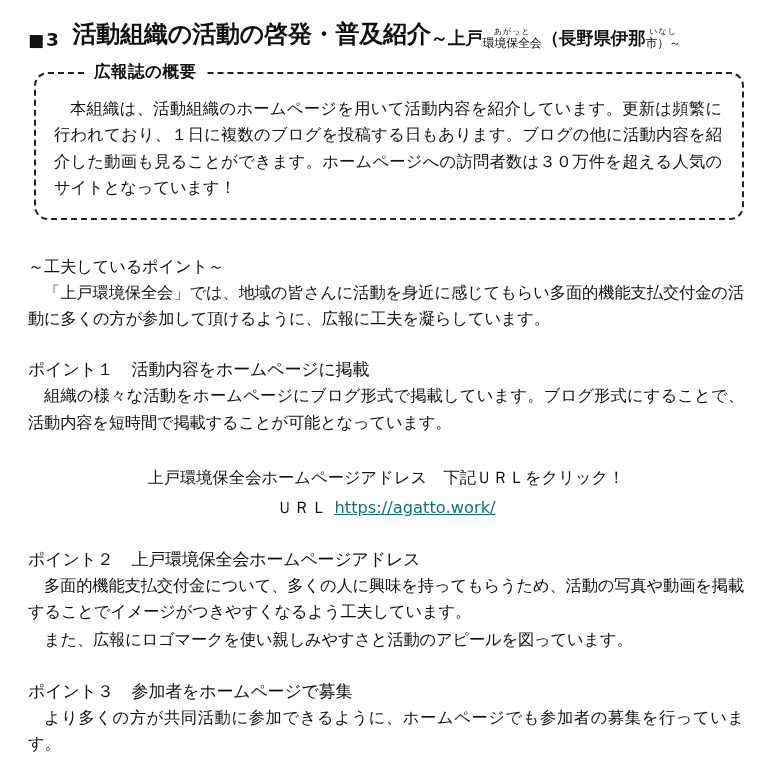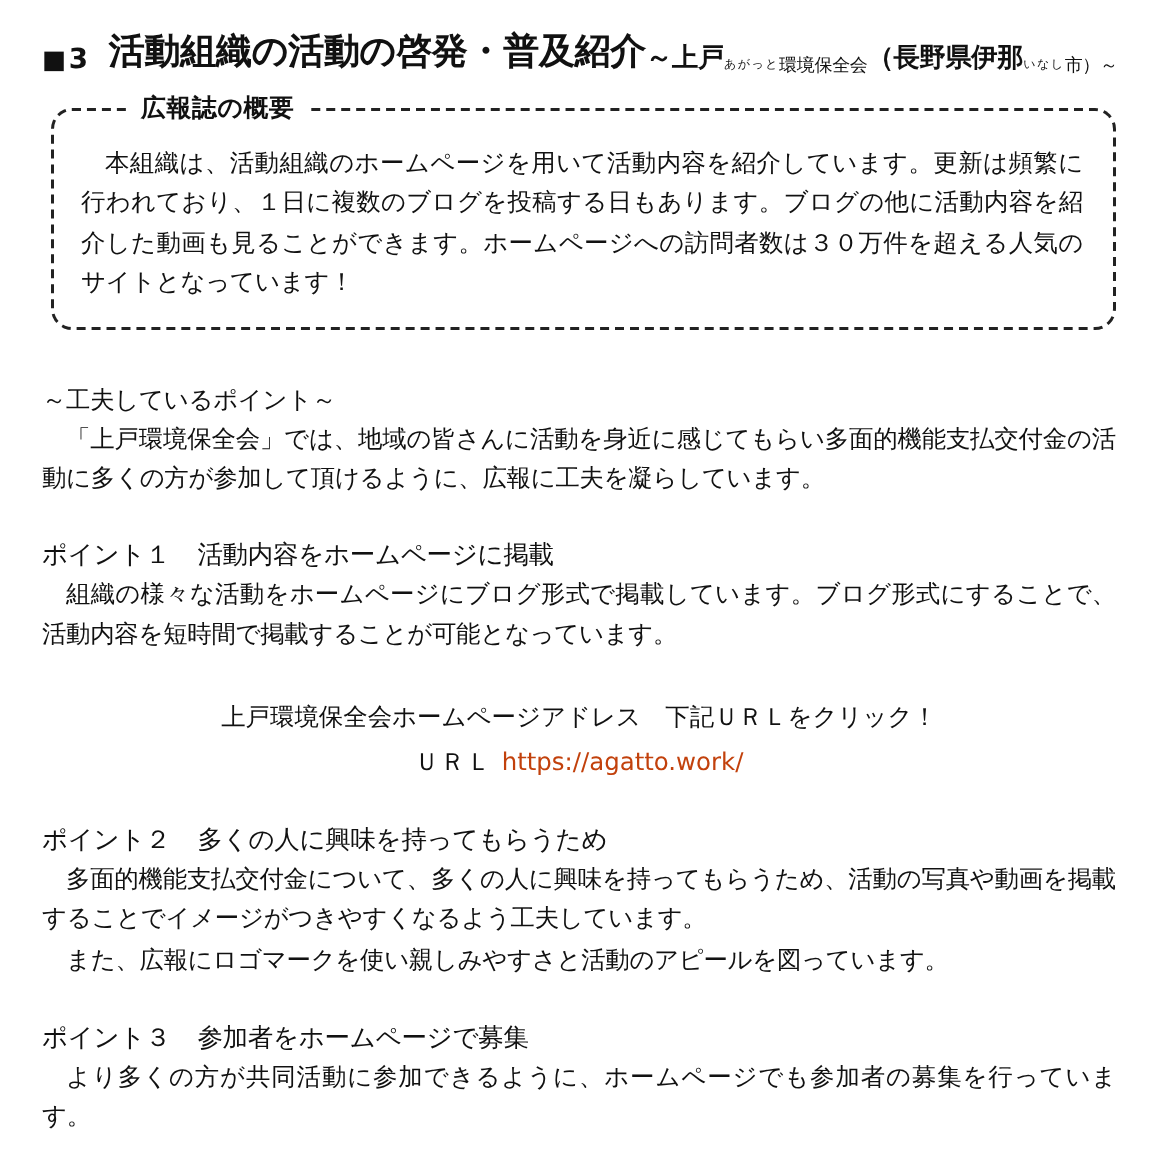--- a/index.html
+++ b/index.html
@@ -46,21 +46,21 @@
     font-size: 24px;
     font-weight: bold;
   }
   .heading-tail {
     font-size: 17.5px;
     font-weight: bold;
     position: relative;
   }
   .ruby-wrap {
     display: inline-flex;
-    flex-direction: row;
+    flex-direction: column;
     align-items: center;
     vertical-align: bottom;
     line-height: 1;
   }
   .ruby-wrap .rb {
     font-size: 12px;
     font-weight: normal;
     line-height: 1.1;
   }
   .ruby-wrap .rt {
@@ -133,21 +133,22 @@
     margin-top: 28px;
     font-size: 16.3px;
     line-height: 1.7;
   }
   .url-line {
     margin-top: 2px;
     font-size: 16.3px;
     letter-spacing: 1px;
   }
   .url-link {
-    color: #c2410c;
+    color: #0f766e;
+    text-decoration: underline;
     letter-spacing: 0;
   }
 </style>
 </head>
 <body>
 
 <div class="page">
 
   <div class="doc-heading">
     <span class="heading-marker">■</span>
@@ -181,21 +182,21 @@
 
     <div class="center-block">
       <div>上戸環境保全会ホームページアドレス　下記ＵＲＬをクリック！</div>
       <div class="url-line">
         <span>ＵＲＬ</span>
         <span class="url-link">https://agatto.work/</span>
       </div>
     </div>
 
     <div class="point-head">
-      <span>ポイント２</span><span class="ph-gap"></span><span>多くの人に興味を持ってもらうため</span>
+      <span>ポイント２</span><span class="ph-gap"></span><span>上戸環境保全会ホームページアドレス</span>
     </div>
     <div class="para indent1">多面的機能支払交付金について、多くの人に興味を持ってもらうため、活動の写真や動画を掲載することでイメージがつきやすくなるよう工夫しています。</div>
     <div class="para indent1">また、広報にロゴマークを使い親しみやすさと活動のアピールを図っています。</div>
 
     <div class="point-head">
       <span>ポイント３</span><span class="ph-gap"></span><span>参加者をホームページで募集</span>
     </div>
     <div class="para indent1">より多くの方が共同活動に参加できるように、ホームページでも参加者の募集を行っています。</div>
 
   </div>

* * *

### WHAT THE TASK ASKS
The answer must be all the lines above that hold the word "size".

### RESULT OF THIS TASK
     font-size: 24px;
     font-size: 17.5px;
     font-size: 12px;
     font-size: 16.3px;
     font-size: 16.3px;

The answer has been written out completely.